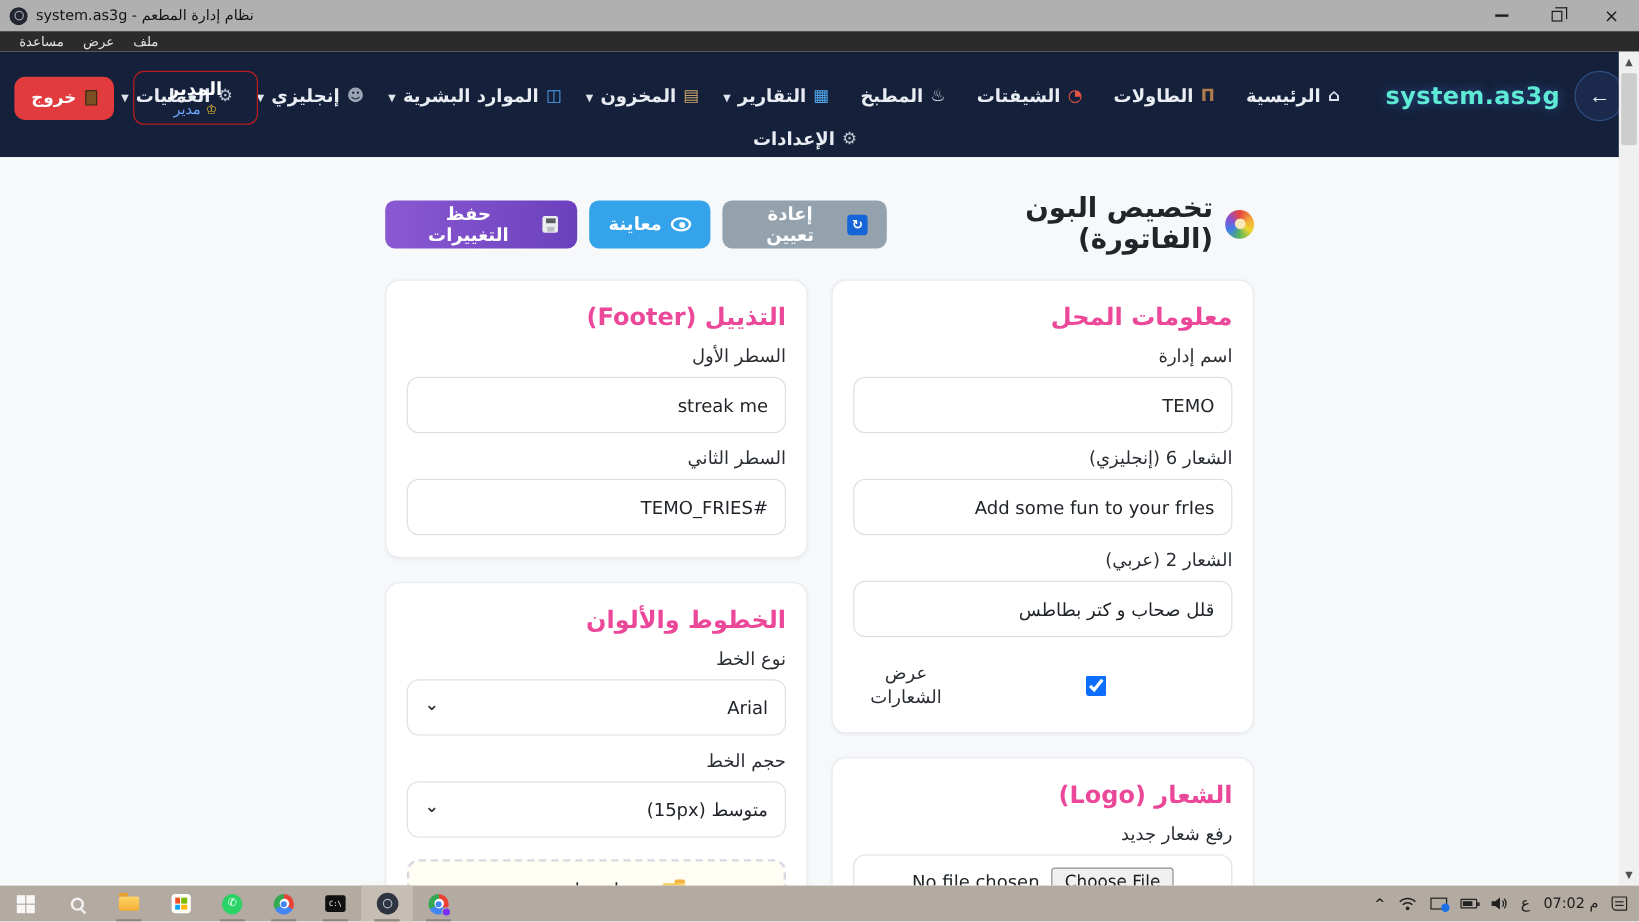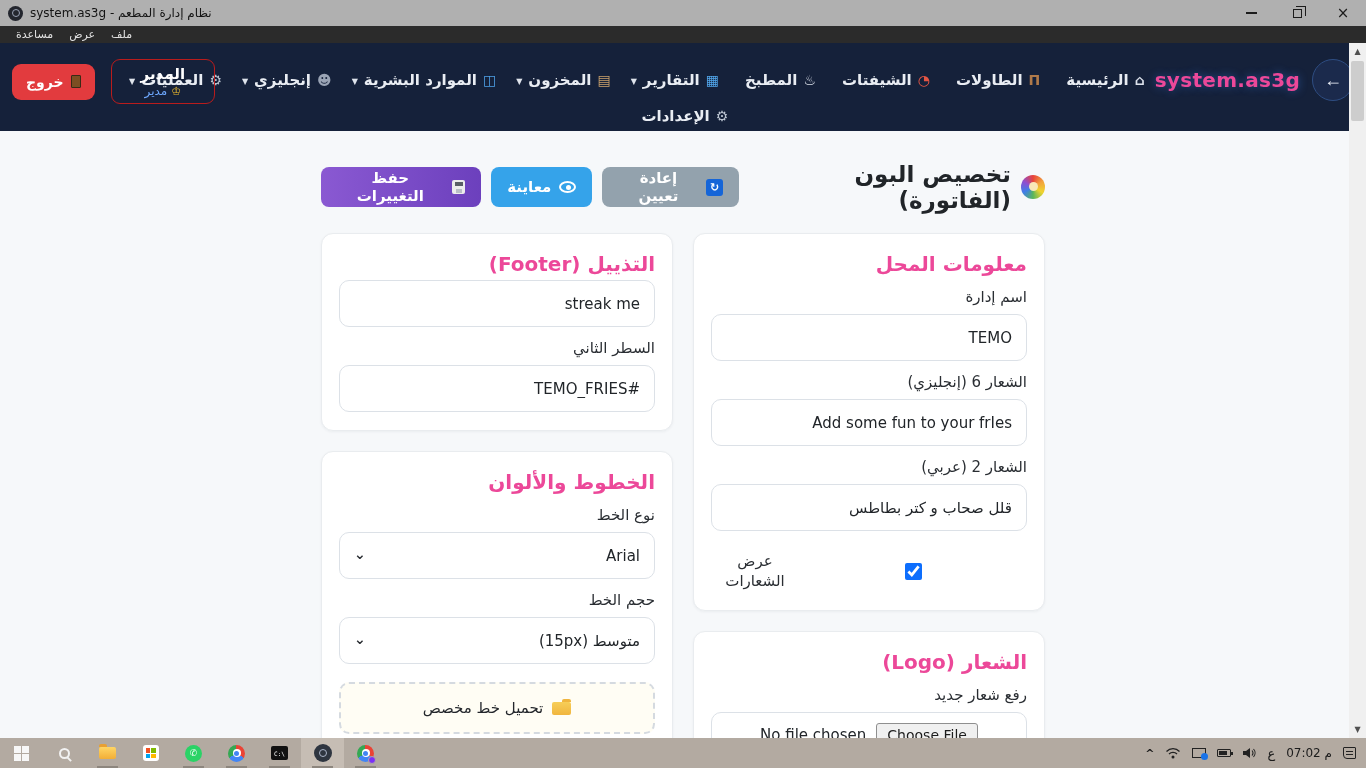--- a/index.html
+++ b/index.html
@@ -19,21 +19,21 @@
   .glyph-close { font-size:15px; line-height:1; }
 
   
   .menubar { height:17px; background:#2b2b2b; direction:rtl; display:flex; justify-content:flex-end; align-items:center; padding:0 8px; }
   .menu-item { color:#e3e3e3; font-size:11px; padding:0 8px; }
 
   
   .navbar { height:88px; background:#15213a; direction:rtl; display:flex; align-items:flex-start; padding:10px 12px 0 12px; }
   .nav-right { display:flex; align-items:center; gap:12px; margin-top:6px; }
   .back-btn { width:42px; height:42px; border-radius:50%; background:#1b2a4c; border:1px solid #2e4d82; color:#e8ecf4; font-size:18px; display:flex; align-items:center; justify-content:center; cursor:pointer; }
-  .brand { font-size:20px; font-weight:bold; color:#ec4899; text-shadow:0 0 10px rgba(64,140,255,.45); letter-spacing:.3px; direction:ltr; }
+  .brand { font-size:20px; font-weight:bold; color:#5eead4; text-shadow:0 0 10px rgba(64,140,255,.45); letter-spacing:.3px; direction:ltr;margin-left:28px; }
   .nav-menu { flex:1; display:flex; flex-direction:column; min-width:0; }
   .nav-row { display:flex; align-items:center; }
   .nav-row1 { margin-top:10px; justify-content:flex-start; }
   .nav-row2 { justify-content:center; margin-top:2px; }
   .nav-item { display:flex; align-items:center; gap:6px; color:#e9edf3; font-size:15px; font-weight:600; padding:8px 10px; white-space:nowrap; cursor:pointer; }
   .nav-ic { font-size:14px; }
   .caret { font-size:8px; color:#dfe4ec; margin-top:2px; }
   .ic-home{color:#dde2ec;} .ic-tables{color:#b07a4a;} .ic-shifts{color:#e35544;} .ic-kitchen{color:#d9dee8;}
   .ic-reports{color:#52a7ec;} .ic-inventory{color:#c9a06a;} .ic-hr{color:#4ea1e8;} .ic-people{color:#9aa4b5;}
   .ic-ops{color:#bcc5d2;} .ic-settings{color:#bcc5d2;}
@@ -277,20 +277,21 @@
           <div class="file-box">
             <span class="file-btn">Choose File</span>
             <span class="file-status">No file chosen</span>
           </div>
         </div>
       </div>
 
       <div class="col">
         <div class="card">
           <div class="card-title">التذييل (Footer)</div>
+          <div class="field-label">السطر الأول</div>
           <input class="text-input" type="text" value="streak me" style="">
           <div class="field-label">السطر الثاني</div>
           <input class="text-input" type="text" value="#TEMO_FRIES" style="">
         </div>
 
         <div class="card">
           <div class="card-title">الخطوط والألوان</div>
           <div class="field-label">نوع الخط</div>
           <div class="select">
             <span>Arial</span>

- Assignment: Without including a single picture, restate all of the data word for word.

- Answer for the task:
--- a/index.html
+++ b/index.html
@@ -19,21 +19,21 @@
   .glyph-close { font-size:15px; line-height:1; }
 
   
   .menubar { height:17px; background:#2b2b2b; direction:rtl; display:flex; justify-content:flex-end; align-items:center; padding:0 8px; }
   .menu-item { color:#e3e3e3; font-size:11px; padding:0 8px; }
 
   
   .navbar { height:88px; background:#15213a; direction:rtl; display:flex; align-items:flex-start; padding:10px 12px 0 12px; }
   .nav-right { display:flex; align-items:center; gap:12px; margin-top:6px; }
   .back-btn { width:42px; height:42px; border-radius:50%; background:#1b2a4c; border:1px solid #2e4d82; color:#e8ecf4; font-size:18px; display:flex; align-items:center; justify-content:center; cursor:pointer; }
-  .brand { font-size:20px; font-weight:bold; color:#ec4899; text-shadow:0 0 10px rgba(64,140,255,.45); letter-spacing:.3px; direction:ltr; }
+  .brand { font-size:20px; font-weight:bold; color:#5eead4; text-shadow:0 0 10px rgba(64,140,255,.45); letter-spacing:.3px; direction:ltr;margin-left:28px; }
   .nav-menu { flex:1; display:flex; flex-direction:column; min-width:0; }
   .nav-row { display:flex; align-items:center; }
   .nav-row1 { margin-top:10px; justify-content:flex-start; }
   .nav-row2 { justify-content:center; margin-top:2px; }
   .nav-item { display:flex; align-items:center; gap:6px; color:#e9edf3; font-size:15px; font-weight:600; padding:8px 10px; white-space:nowrap; cursor:pointer; }
   .nav-ic { font-size:14px; }
   .caret { font-size:8px; color:#dfe4ec; margin-top:2px; }
   .ic-home{color:#dde2ec;} .ic-tables{color:#b07a4a;} .ic-shifts{color:#e35544;} .ic-kitchen{color:#d9dee8;}
   .ic-reports{color:#52a7ec;} .ic-inventory{color:#c9a06a;} .ic-hr{color:#4ea1e8;} .ic-people{color:#9aa4b5;}
   .ic-ops{color:#bcc5d2;} .ic-settings{color:#bcc5d2;}
@@ -277,20 +277,21 @@
           <div class="file-box">
             <span class="file-btn">Choose File</span>
             <span class="file-status">No file chosen</span>
           </div>
         </div>
       </div>
 
       <div class="col">
         <div class="card">
           <div class="card-title">التذييل (Footer)</div>
+          <div class="field-label">السطر الأول</div>
           <input class="text-input" type="text" value="streak me" style="">
           <div class="field-label">السطر الثاني</div>
           <input class="text-input" type="text" value="#TEMO_FRIES" style="">
         </div>
 
         <div class="card">
           <div class="card-title">الخطوط والألوان</div>
           <div class="field-label">نوع الخط</div>
           <div class="select">
             <span>Arial</span>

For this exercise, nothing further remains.